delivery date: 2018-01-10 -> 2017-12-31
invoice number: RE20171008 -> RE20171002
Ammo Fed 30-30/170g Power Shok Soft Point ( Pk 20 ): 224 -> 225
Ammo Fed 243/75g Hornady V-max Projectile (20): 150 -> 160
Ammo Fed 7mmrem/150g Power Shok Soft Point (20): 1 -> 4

□ □ □ □

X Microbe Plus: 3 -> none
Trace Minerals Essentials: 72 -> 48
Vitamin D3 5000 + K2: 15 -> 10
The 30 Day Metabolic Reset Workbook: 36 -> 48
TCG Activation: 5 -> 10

□ □ □ □

Could you repeat exactly the lines in the listing above from the one with "X Microbe Plus: 3 -> none" down to the one with "TCG Activation: 5 -> 10"? Include both of those lines.

### Completed exercise:
X Microbe Plus: 3 -> none
Trace Minerals Essentials: 72 -> 48
Vitamin D3 5000 + K2: 15 -> 10
The 30 Day Metabolic Reset Workbook: 36 -> 48
TCG Activation: 5 -> 10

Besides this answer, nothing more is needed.